Reusable Patterns & Tips
After working through six ML system design problems, you have seen the same architectural patterns emerge repeatedly. This lesson crystallizes those patterns, provides a communication framework for your interview, and answers the most frequently asked questions.
Pattern 1: Two-Stage Retrieval + Ranking
This pattern appears in nearly every ML system that must select items from a large candidate pool.
| System | Retrieval Stage | Ranking Stage |
|---|---|---|
| News Feed | Collaborative filtering + friend posts (~10K) | Multi-task DNN (~50 shown) |
| Search Autocomplete | Trie prefix matching (~1K) | LambdaMART or two-tower (~8 shown) |
| Ad Click | Targeting + budget filter (~10K) | DCN v2 (~5 shown) |
Pattern 2: Cascade Architecture
Layer simple, fast models before complex, expensive ones. Each layer filters out easy cases so the next layer handles fewer, harder cases.
# Cascade pattern
#
# Layer 1: Rules/heuristics --> Handle 60% of cases (0 compute cost)
# Layer 2: Lightweight ML model --> Handle 25% of cases (cheap compute)
# Layer 3: Deep learning model --> Handle 10% of cases (expensive compute)
# Layer 4: Human review --> Handle 5% of cases (most expensive)
#
# Used in:
# - Spam detection: blocklist -> metadata model -> content model -> review
# - Content moderation: hash match -> keyword rules -> classifier -> review
# - Search ranking: exact match -> BM25 -> neural ranker
Pattern 3: Multi-Task Learning
When you need to predict multiple related outcomes, use a shared backbone with task-specific heads.
# Multi-task pattern
#
# Shared layers (learn general patterns)
# |
# +---------+---------+---------+
# | Head 1 | Head 2 | Head 3 |
# | P(click)| P(like) | P(share)|
# +---------+---------+---------+
#
# Benefits:
# - More data for shared layers (all tasks contribute)
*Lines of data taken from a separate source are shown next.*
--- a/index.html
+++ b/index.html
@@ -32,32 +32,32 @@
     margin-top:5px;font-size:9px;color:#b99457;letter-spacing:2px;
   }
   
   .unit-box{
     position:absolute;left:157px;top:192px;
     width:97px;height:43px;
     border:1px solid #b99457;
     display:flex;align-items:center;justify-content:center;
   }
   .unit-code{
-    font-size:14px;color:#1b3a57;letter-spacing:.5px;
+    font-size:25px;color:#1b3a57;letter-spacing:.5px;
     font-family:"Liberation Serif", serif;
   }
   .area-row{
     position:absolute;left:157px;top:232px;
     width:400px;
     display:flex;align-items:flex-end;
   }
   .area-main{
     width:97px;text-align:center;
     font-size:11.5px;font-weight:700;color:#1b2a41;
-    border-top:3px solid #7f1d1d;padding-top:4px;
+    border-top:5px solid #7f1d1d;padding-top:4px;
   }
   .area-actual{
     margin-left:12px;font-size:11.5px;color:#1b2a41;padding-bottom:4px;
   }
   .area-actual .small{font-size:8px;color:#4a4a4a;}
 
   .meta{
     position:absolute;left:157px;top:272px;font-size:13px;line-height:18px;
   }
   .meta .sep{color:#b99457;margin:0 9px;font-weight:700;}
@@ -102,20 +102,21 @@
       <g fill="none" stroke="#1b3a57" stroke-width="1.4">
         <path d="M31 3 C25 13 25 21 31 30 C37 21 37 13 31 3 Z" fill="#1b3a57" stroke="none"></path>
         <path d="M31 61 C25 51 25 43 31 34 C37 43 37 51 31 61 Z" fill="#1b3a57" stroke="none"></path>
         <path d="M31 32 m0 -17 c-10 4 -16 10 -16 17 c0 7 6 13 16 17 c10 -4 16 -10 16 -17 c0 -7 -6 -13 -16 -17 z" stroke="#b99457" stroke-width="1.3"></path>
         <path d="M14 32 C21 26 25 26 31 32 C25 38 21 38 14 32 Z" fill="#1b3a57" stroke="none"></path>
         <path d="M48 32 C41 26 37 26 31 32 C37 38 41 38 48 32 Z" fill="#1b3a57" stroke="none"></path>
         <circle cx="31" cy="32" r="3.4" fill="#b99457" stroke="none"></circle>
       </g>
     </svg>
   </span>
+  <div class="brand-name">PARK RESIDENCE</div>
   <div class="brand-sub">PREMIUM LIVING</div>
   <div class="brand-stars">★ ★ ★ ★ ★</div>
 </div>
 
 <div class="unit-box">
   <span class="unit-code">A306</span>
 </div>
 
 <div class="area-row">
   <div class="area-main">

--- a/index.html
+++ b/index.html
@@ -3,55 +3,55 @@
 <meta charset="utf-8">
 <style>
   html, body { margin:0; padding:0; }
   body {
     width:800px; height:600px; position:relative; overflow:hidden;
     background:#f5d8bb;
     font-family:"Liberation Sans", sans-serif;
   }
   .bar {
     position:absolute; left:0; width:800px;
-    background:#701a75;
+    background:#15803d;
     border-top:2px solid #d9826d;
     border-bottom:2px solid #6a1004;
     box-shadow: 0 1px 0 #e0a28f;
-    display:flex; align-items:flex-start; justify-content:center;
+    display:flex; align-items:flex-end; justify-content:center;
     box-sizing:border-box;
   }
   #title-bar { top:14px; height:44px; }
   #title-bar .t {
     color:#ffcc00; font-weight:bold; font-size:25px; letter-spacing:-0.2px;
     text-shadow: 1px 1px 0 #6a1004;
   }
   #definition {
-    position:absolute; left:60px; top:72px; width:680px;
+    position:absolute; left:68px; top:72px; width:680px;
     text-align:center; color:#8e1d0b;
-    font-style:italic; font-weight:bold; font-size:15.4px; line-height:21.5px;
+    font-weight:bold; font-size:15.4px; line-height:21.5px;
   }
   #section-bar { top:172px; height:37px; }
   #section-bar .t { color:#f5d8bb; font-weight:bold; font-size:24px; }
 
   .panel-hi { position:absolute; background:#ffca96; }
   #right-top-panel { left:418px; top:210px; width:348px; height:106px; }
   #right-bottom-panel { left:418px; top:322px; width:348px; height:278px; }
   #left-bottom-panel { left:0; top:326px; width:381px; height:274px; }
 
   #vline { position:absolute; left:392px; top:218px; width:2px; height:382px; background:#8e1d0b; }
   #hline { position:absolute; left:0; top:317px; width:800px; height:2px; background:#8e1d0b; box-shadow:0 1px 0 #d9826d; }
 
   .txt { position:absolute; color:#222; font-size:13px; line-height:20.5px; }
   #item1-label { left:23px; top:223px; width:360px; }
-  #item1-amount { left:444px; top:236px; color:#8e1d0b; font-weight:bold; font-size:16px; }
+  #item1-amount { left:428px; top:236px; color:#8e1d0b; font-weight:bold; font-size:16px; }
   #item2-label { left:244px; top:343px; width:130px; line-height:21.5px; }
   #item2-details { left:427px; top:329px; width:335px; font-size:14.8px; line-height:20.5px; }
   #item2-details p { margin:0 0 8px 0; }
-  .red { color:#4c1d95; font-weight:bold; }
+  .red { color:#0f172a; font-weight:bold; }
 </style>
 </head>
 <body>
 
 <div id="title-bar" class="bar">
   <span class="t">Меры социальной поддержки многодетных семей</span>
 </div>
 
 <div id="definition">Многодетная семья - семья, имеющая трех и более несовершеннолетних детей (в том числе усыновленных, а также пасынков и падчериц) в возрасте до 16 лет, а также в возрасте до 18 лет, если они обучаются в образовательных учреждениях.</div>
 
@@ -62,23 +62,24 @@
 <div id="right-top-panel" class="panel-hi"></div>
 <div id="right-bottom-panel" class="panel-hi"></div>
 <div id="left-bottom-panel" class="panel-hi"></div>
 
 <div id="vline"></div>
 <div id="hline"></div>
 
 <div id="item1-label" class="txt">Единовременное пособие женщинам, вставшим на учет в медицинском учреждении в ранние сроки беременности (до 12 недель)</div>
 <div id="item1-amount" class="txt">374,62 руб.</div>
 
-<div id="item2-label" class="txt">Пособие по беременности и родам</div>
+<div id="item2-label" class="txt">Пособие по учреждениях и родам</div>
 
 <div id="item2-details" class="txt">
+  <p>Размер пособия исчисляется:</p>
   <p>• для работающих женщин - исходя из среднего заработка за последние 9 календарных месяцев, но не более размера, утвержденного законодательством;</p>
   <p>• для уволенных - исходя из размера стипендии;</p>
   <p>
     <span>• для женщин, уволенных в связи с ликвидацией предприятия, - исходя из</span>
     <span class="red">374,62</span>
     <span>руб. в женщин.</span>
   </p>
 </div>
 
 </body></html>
# - Single forward pass for all predictions (faster serving)
# - Regularization effect (prevents overfitting to any single task)
#
# Used in: News feed ranking, ad click + conversion, content moderation
Pattern 4: Feature Store Architecture
Separate feature computation from model training and serving to ensure consistency.
| Component | Description | Example Features |
|---|---|---|
| Offline Feature Store | Batch-computed features (updated hourly/daily) | User demographics, 30-day engagement stats, item popularity |
| Online Feature Store | Real-time features (updated per-event) | Session activity, last click timestamp, current location |
| Feature Registry | Metadata about features (schema, owner, freshness) | Feature documentation, lineage, SLA |
Pattern 5: Online Experimentation (A/B Testing)
Every ML system needs a rigorous experimentation framework.
# A/B test design checklist for ML systems
#
# 1. Define hypothesis: "New model will increase CTR by 2%"
# 2. Choose metrics:
# - Primary: CTR (what we want to improve)
# - Guardrails: User satisfaction, revenue, latency (must not regress)
# 3. Power analysis: How many users/days needed for significance?
# - Effect size: 2% relative CTR lift
# - Significance level: p < 0.05
# - Power: 80%
# - Typically: 1M users per arm, 7 days minimum
# 4. Randomization: Hash user ID to assign treatment/control
# 5. Ramp-up: 1% -> 5% -> 20% -> 50% -> 100% (monitor at each stage)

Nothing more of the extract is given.